- Required action
Please output exactly the lines from the one containing "- 3. To enter" through the end of the records below, leaving out any pictures.

- Dataset records
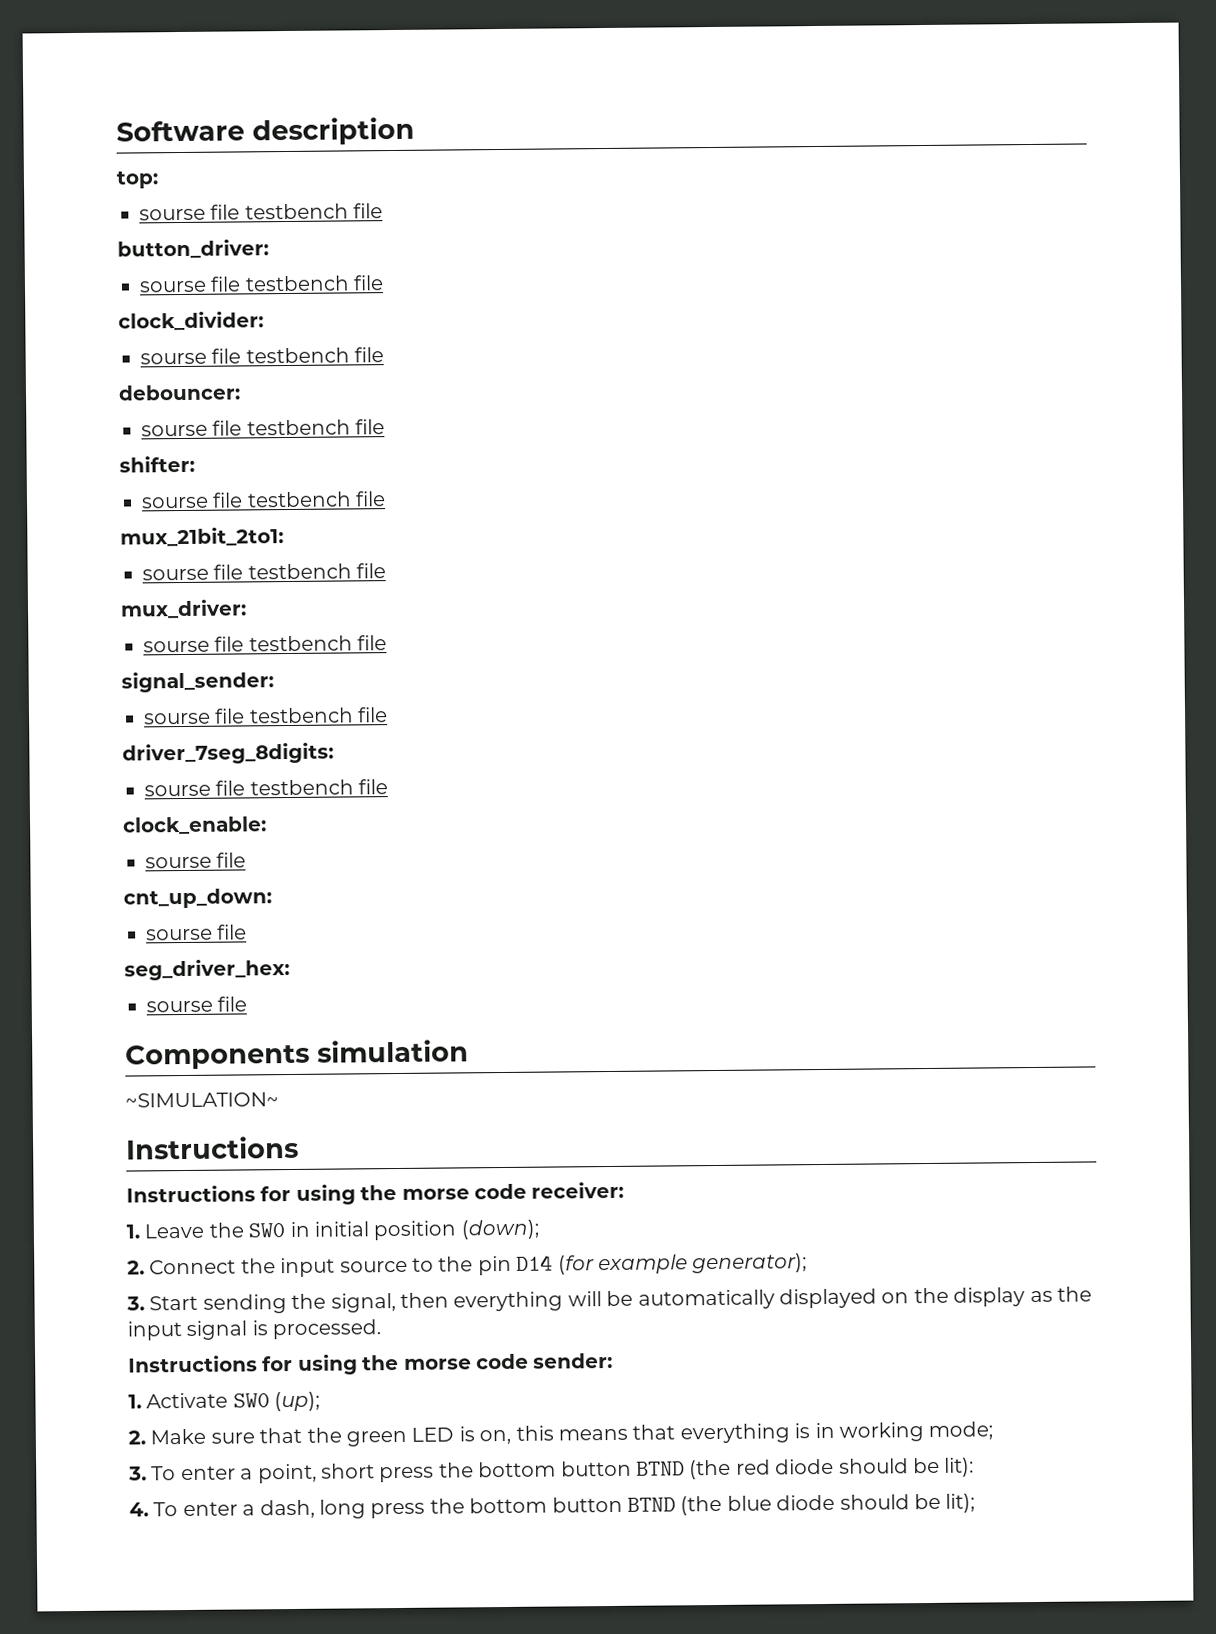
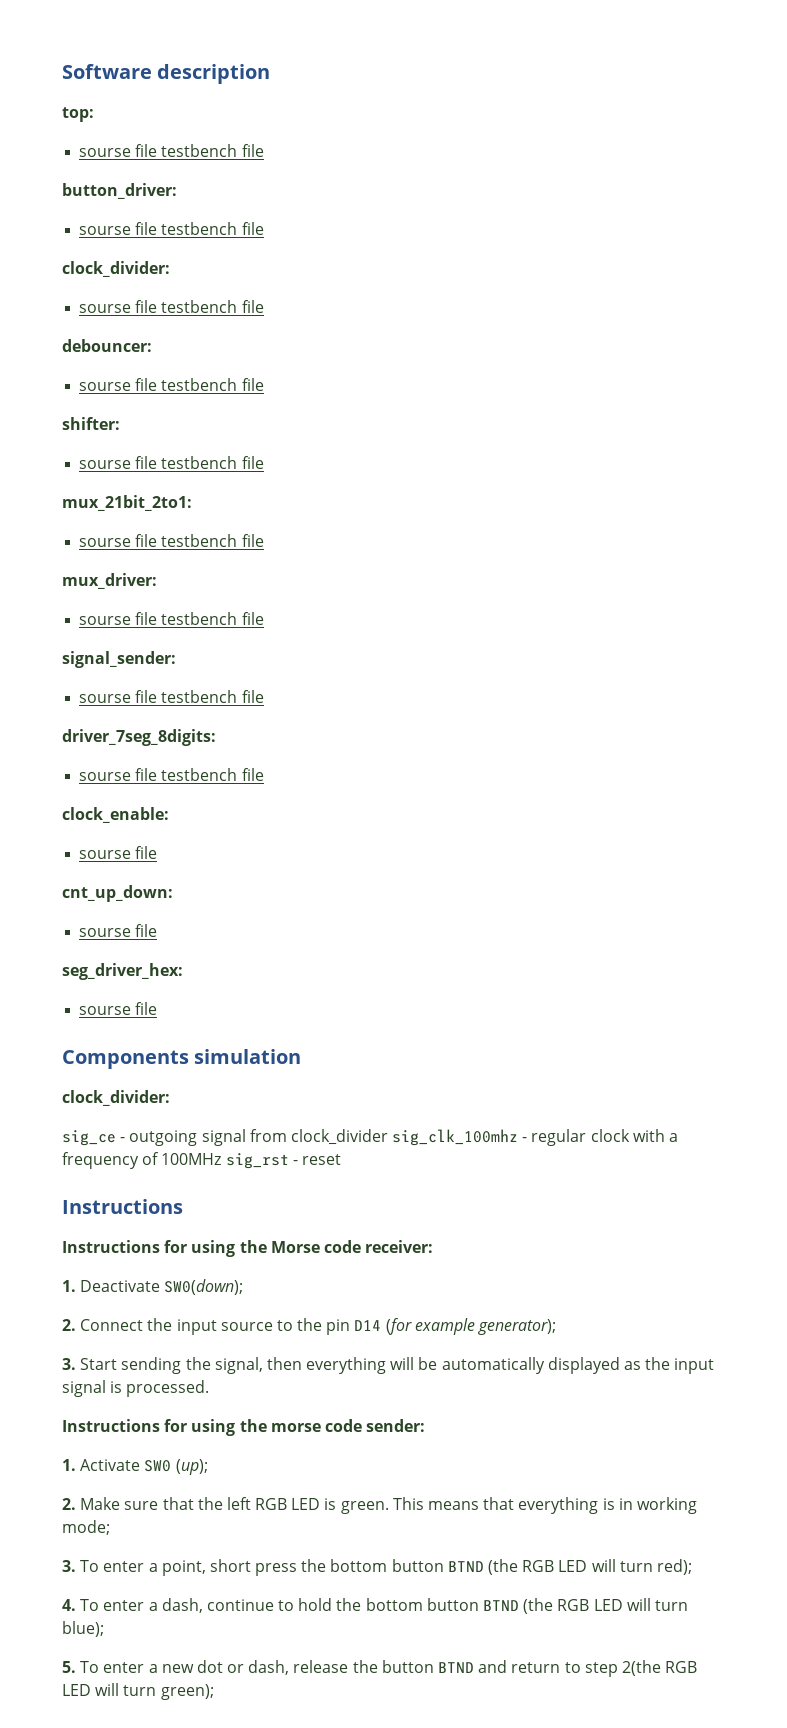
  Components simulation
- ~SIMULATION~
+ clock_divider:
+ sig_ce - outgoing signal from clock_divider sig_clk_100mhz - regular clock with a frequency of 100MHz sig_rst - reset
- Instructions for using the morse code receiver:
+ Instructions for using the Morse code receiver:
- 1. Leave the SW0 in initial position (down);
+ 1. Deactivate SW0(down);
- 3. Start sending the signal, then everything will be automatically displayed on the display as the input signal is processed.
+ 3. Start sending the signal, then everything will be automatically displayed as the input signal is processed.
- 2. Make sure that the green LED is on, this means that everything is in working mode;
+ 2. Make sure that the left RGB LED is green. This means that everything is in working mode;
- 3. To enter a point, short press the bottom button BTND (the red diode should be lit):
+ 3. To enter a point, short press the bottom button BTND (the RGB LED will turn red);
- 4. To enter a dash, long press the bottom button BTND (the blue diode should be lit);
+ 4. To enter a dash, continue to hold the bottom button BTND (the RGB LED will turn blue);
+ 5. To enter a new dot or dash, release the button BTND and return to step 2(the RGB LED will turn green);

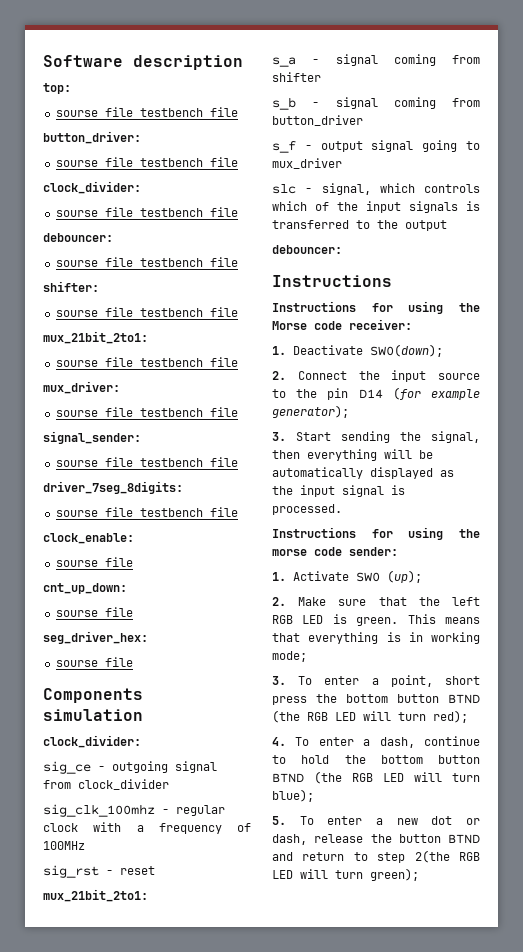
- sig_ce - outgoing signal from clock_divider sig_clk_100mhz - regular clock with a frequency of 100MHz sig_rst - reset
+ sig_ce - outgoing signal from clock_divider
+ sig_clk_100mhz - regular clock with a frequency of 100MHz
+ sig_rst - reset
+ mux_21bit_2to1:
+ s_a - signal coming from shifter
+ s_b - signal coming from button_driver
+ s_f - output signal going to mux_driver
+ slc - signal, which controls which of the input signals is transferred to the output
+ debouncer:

- Answer to this task
- 3. To enter a point, short press the bottom button BTND (the red diode should be lit):
+ 3. To enter a point, short press the bottom button BTND (the RGB LED will turn red);
- 4. To enter a dash, long press the bottom button BTND (the blue diode should be lit);
+ 4. To enter a dash, continue to hold the bottom button BTND (the RGB LED will turn blue);
+ 5. To enter a new dot or dash, release the button BTND and return to step 2(the RGB LED will turn green);

- sig_ce - outgoing signal from clock_divider sig_clk_100mhz - regular clock with a frequency of 100MHz sig_rst - reset
+ sig_ce - outgoing signal from clock_divider
+ sig_clk_100mhz - regular clock with a frequency of 100MHz
+ sig_rst - reset
+ mux_21bit_2to1:
+ s_a - signal coming from shifter
+ s_b - signal coming from button_driver
+ s_f - output signal going to mux_driver
+ slc - signal, which controls which of the input signals is transferred to the output
+ debouncer:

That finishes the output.